4月25日から5月4日にかけて、ビルマ連邦民族統合評議会(UNFC)の代表3人が日本の外務省の招きにより来日した。そのうちUNFCの副議長を務めるのが、現在カレン民族同盟副議長のデヴィッド・ターカーボウ氏だ。彼は現在のカレン民族の中でもよく英語で文を発表する人で、次に翻訳・紹介するものもそのひとつだ。この翻訳自体はずいぶん昔のもので、誤訳もあるかもしれないが、カレン人とKNUのまとめとしては分かりやすいと思う。原文はTHE KAREN PEOPLE OF BURMA AND THE KAREN NATIONAL UNIONで見ることができる。
ビルマのカレン民族とカレン民族同盟
David Tharckabaw, Roland Watson
2003年12月
目次
1.カレン民族が社会的・政治的に目指すもの
2.カレン民族の歴史と文化
3.カレン民族の政治組織
1.カレン民族が社会的・政治的に目指すもの
カレン民族同盟(KNU)は、ビルマのカレン民族のための政治的組織であり、政府である。その基本目標は、ビルマ軍事独裁政権の手による大量虐殺に苦しんでいるカレン人に解放をもたらすことにある。この解放は3つの要素からなる。すなわち、食料や医療援助の形で人道援助を提供すること、自己防衛の手段を提供すること、そして、カレン人やその他の民族に対する虐殺行為、およびビルマに暮らす全国民に対して加えられるあらゆる人権侵害に完全に終止符を打ち、二度と起こらないようにするために、独裁政権たるSPDCを権力の座から引きずり下ろそうと勤めているすべての組織と協力すること、である。
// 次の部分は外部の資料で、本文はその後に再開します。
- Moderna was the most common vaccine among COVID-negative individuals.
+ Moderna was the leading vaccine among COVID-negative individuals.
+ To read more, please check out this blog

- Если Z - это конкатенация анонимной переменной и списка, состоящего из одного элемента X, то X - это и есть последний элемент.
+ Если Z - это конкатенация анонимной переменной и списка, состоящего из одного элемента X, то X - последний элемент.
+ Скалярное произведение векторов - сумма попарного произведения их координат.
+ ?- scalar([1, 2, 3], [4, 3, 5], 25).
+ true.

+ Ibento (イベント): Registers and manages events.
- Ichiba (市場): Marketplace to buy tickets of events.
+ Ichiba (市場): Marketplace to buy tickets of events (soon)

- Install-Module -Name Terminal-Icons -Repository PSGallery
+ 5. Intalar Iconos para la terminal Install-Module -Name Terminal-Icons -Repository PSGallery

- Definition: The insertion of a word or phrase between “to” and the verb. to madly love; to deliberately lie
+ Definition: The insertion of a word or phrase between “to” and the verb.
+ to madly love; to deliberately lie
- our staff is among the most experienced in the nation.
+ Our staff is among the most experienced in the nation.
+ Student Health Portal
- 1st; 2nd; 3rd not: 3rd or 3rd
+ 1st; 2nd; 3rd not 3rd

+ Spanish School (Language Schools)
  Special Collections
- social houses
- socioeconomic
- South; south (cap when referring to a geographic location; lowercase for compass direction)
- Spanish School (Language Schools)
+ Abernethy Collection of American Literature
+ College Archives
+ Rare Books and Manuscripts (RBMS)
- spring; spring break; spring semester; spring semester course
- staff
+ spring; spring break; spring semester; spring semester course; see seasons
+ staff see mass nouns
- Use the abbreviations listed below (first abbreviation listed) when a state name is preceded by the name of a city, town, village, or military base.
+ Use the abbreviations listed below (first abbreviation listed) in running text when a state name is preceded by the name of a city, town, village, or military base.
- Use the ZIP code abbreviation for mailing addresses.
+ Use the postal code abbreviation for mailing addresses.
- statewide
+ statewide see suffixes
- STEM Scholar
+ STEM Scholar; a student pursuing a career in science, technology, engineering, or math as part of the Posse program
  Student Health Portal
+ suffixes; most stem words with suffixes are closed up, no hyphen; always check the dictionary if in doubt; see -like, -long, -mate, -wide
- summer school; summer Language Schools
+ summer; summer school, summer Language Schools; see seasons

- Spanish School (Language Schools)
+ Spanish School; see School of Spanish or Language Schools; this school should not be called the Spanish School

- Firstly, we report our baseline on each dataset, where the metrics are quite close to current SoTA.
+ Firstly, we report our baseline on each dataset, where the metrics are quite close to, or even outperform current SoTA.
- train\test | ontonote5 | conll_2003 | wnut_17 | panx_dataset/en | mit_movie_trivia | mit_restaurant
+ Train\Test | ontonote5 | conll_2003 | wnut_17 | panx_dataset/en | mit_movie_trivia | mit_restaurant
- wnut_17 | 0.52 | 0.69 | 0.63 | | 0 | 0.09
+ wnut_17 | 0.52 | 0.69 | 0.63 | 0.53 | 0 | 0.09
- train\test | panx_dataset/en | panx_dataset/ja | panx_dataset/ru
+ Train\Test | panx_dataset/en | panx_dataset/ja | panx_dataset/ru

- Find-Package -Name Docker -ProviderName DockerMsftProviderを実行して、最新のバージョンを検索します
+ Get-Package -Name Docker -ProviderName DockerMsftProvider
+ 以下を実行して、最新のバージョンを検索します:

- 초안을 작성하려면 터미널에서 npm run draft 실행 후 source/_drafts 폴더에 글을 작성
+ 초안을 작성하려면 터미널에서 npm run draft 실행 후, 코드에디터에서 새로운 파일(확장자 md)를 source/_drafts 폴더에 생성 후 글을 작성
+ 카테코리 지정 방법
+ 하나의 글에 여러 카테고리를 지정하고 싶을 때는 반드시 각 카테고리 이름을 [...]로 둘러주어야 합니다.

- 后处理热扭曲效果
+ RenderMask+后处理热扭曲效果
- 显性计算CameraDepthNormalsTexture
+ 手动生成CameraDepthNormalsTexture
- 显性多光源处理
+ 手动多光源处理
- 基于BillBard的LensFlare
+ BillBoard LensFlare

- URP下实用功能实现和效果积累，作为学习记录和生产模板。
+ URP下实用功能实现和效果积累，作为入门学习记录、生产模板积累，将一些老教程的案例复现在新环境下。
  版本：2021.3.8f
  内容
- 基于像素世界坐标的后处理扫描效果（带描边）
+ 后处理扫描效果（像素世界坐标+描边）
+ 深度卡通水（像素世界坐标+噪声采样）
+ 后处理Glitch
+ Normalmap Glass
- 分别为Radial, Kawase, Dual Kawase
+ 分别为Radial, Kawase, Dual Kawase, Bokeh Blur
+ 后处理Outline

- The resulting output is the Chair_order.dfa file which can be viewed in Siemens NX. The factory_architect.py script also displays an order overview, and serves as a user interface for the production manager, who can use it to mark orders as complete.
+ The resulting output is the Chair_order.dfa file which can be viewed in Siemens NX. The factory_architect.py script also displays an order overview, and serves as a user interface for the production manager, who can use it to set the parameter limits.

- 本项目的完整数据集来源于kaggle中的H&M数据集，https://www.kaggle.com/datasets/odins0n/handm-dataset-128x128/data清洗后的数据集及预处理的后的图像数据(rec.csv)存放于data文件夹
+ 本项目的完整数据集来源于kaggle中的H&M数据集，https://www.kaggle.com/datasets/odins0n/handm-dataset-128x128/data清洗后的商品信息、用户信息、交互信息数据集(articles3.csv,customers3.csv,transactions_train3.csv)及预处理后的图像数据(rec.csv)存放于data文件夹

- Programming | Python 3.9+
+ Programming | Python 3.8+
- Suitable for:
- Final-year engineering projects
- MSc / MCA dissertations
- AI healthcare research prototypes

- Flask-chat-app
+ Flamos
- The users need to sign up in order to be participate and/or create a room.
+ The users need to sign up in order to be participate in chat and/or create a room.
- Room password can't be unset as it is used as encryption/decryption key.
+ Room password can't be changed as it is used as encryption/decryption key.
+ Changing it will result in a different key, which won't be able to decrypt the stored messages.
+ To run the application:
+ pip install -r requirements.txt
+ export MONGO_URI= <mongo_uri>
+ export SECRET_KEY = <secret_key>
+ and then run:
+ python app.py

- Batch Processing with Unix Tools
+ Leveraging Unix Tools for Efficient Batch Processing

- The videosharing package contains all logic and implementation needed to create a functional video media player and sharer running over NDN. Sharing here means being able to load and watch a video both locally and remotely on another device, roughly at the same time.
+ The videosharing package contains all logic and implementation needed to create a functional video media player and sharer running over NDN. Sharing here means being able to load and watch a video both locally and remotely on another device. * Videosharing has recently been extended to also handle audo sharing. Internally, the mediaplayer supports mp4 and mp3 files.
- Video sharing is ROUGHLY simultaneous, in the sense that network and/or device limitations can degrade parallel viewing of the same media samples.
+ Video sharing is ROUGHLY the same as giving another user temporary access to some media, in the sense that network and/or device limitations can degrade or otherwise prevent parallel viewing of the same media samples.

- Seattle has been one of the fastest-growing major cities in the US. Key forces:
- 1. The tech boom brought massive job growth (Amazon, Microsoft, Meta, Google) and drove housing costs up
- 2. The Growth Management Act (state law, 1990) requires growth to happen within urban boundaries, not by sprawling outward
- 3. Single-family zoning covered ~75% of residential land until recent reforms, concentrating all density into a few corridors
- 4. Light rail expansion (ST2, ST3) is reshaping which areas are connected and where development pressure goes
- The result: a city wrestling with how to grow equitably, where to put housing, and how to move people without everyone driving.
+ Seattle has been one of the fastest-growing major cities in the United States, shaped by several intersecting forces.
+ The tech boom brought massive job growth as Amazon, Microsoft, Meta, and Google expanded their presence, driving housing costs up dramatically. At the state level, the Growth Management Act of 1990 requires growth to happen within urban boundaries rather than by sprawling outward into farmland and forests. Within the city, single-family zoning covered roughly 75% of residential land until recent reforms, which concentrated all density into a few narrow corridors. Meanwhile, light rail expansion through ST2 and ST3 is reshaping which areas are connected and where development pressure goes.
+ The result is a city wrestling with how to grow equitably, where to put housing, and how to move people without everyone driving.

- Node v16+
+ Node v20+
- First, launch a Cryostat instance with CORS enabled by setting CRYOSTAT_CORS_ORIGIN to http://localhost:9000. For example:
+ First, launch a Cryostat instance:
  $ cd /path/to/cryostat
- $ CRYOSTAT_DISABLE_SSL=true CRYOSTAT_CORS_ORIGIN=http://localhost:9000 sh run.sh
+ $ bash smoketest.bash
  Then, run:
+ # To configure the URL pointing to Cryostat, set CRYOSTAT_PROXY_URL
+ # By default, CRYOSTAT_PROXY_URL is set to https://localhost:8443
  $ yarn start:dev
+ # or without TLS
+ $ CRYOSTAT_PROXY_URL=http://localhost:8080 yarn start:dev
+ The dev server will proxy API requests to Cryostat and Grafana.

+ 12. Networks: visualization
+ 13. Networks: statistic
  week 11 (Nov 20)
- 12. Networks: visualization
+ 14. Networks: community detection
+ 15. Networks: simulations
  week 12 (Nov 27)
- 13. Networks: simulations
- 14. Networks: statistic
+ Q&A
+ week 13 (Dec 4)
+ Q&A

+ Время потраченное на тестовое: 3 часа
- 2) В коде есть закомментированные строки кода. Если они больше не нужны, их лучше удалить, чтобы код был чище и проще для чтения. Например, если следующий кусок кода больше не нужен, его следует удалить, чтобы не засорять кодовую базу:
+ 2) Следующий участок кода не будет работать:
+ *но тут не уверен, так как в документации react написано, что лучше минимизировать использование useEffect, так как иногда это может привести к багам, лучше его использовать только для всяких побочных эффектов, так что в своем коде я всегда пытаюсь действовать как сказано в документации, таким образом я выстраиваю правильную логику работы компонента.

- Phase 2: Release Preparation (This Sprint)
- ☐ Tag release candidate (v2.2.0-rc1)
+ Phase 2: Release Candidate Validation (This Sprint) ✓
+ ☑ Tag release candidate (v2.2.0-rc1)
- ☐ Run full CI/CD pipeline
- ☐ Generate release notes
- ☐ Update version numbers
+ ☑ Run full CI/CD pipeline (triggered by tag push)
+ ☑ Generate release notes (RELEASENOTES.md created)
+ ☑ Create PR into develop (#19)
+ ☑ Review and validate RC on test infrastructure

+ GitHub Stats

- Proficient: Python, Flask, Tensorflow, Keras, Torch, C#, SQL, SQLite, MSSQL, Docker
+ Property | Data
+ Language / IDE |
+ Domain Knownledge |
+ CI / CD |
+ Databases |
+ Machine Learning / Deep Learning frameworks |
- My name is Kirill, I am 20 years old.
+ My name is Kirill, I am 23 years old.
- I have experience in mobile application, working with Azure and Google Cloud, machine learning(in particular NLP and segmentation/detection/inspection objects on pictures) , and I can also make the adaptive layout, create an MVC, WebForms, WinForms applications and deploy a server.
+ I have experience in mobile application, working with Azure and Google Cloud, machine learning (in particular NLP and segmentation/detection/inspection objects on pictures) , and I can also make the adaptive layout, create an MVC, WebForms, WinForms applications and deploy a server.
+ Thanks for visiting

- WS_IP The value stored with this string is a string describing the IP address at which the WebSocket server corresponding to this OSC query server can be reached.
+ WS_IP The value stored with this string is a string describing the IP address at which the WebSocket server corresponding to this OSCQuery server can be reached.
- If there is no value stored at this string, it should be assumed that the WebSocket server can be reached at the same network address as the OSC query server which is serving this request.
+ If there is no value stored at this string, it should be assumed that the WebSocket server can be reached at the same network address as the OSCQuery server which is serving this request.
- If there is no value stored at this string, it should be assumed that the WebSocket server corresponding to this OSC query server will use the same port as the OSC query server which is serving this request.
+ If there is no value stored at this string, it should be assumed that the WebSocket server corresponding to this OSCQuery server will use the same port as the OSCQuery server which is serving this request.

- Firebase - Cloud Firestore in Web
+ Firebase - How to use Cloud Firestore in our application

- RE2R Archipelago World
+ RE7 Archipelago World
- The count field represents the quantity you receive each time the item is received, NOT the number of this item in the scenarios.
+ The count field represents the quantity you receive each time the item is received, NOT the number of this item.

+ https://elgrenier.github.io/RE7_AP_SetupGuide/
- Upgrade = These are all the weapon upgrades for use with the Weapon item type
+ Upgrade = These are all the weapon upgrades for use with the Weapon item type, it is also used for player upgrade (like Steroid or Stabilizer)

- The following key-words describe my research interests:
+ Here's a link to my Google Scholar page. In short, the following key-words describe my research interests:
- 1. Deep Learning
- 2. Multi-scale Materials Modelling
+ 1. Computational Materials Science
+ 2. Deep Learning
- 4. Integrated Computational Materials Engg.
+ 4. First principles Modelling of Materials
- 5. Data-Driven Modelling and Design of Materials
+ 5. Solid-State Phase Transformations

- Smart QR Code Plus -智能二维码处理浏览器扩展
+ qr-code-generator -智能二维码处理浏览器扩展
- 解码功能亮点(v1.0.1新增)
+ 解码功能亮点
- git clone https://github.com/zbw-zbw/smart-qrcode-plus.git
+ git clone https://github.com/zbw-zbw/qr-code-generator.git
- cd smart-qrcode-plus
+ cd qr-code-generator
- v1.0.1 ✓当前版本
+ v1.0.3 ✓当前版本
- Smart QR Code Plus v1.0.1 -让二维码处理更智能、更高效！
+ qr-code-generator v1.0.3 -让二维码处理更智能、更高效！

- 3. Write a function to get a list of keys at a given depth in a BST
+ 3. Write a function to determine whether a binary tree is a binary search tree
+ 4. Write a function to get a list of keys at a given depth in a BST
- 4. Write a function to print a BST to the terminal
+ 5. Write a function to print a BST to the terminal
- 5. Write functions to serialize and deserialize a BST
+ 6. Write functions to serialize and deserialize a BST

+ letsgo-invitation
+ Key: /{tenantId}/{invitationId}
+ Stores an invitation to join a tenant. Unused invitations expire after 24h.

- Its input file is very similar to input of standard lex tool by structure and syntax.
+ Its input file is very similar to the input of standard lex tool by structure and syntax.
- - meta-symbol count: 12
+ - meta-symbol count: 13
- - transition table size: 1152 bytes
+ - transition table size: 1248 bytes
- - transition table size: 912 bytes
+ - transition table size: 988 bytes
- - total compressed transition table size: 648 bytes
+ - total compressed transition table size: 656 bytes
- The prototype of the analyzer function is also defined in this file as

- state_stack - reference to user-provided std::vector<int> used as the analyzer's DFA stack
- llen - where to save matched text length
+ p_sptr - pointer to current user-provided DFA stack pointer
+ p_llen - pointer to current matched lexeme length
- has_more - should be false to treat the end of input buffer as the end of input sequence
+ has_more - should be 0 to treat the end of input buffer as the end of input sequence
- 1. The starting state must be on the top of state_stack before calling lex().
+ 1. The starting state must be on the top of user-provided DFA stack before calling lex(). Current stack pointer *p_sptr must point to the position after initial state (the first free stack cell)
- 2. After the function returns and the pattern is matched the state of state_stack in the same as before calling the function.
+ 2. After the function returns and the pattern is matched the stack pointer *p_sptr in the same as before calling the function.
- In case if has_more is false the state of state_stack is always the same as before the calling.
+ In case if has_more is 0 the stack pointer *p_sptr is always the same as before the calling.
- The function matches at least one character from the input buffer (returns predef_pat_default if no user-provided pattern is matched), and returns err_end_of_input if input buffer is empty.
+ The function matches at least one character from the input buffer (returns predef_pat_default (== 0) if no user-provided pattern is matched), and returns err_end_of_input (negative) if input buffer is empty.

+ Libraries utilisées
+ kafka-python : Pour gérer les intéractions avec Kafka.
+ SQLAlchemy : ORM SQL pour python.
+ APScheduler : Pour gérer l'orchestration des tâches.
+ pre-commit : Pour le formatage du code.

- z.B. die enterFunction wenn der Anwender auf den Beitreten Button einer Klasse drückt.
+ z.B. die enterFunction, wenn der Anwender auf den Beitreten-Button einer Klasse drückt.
さらにKNUは、SPDCとの誠実な対話と、民主主義への平和的移行を常に望んでいる。
また、KNUは抵抗政府以上のものであろうとしている。つまり、将来の民主主義連邦国家ビルマにあって、体制面においても機能面においてもしっかりしたカレン州政府を形成すべく努力している。
もっと一般的にいえば、カレン人は、ふたたび自分たちの村、畑、価値と文化を確立し、ビルマの他の民族と協力しながら平和に暮らせるように、ビルマ国内に社会的調和のある状況が生み出されることを切望している。
これらの目的と希望のすべてはコトゥーレイ州の憲法草案の前文に反映されている。
憲法前文
わたしたちカレン人は、友愛、統合、自由の精神に基づき、平和、安定、安全、社会進歩のために、この地の他の民族とともに(空白)連邦の一部となります。わたしたちは、自由、平等、自己決定権を求めるために、ひとつの民族としていかにわたしたちが激しく戦ったかを、そして、自分たちの基本的人権と、連邦制の枠組み内での自分たちの社会、文化、経済を自由に発展させるための権利を守ろうと、いかにきびしい覚悟をもっていたかを、けっして忘れることはないでしょう。
封建時代においては、わたしたちカレン人は、組織的にそして容赦なく弾圧され、収奪され、人間活動のあらゆる領域での前進の機会を奪われていました。抑圧と従属の体制がおわると、わたしたちは、勤勉に、そして自信をもって速やかな発展を成し遂げ、60年のうちに、持続的に発展する能力を持った文化的共同体となるに至りました。
しかし、ビルマがイギリスから独立すると、政治的未熟さと不寛容さ、そしてなによりも権力者たちの狂信的民族主義により、内戦がおこり、半世紀以上にわたる抑圧、従属、収奪の暗黒時代が到来しました。この暗黒時代において、すべての人が計り知れないほどの苦しみを受け、国は壊滅的な後退を余儀なくされました。
したがって、わたしたち、コートゥレイ州のカレン人、そして他州に暮らすカレン人は、この暗黒時代への回帰を避けるために、平和を愛好する他の民族と協力し、連邦の調和と安定、繁栄のためにつねに働くものとなるでしょう。